## WORK TO COMPLETE
Output every record verbatim, and omit each picture.

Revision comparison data
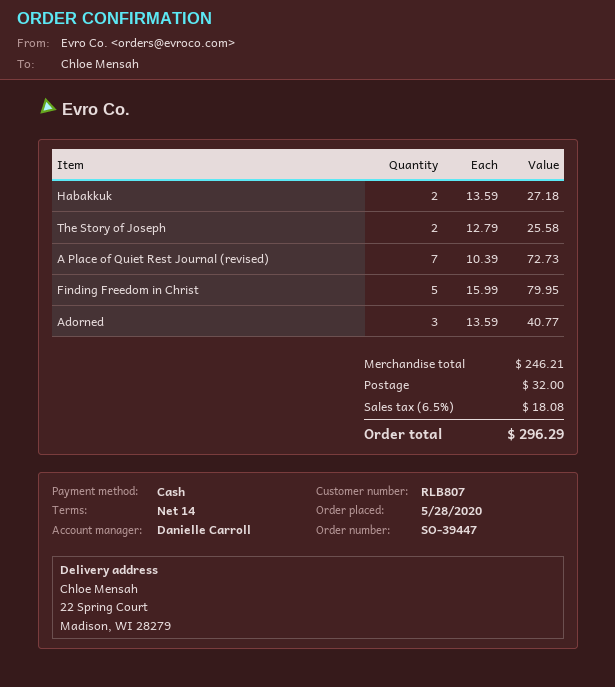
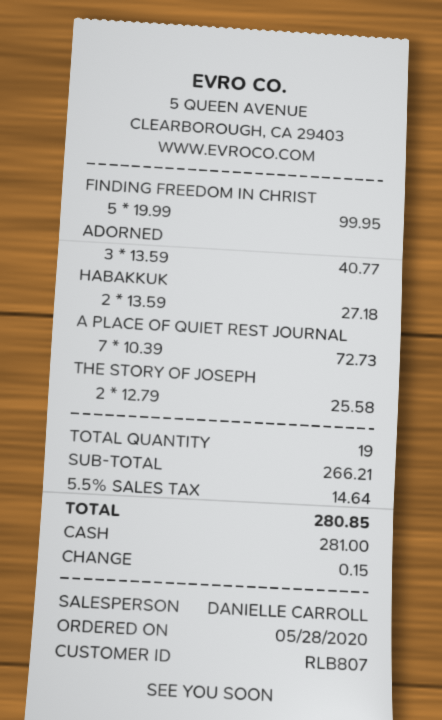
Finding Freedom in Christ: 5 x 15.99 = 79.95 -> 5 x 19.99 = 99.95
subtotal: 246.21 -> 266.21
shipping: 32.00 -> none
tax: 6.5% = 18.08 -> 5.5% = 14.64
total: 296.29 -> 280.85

## RESPONSE BELOW
Finding Freedom in Christ: 5 x 15.99 = 79.95 -> 5 x 19.99 = 99.95
subtotal: 246.21 -> 266.21
shipping: 32.00 -> none
tax: 6.5% = 18.08 -> 5.5% = 14.64
total: 296.29 -> 280.85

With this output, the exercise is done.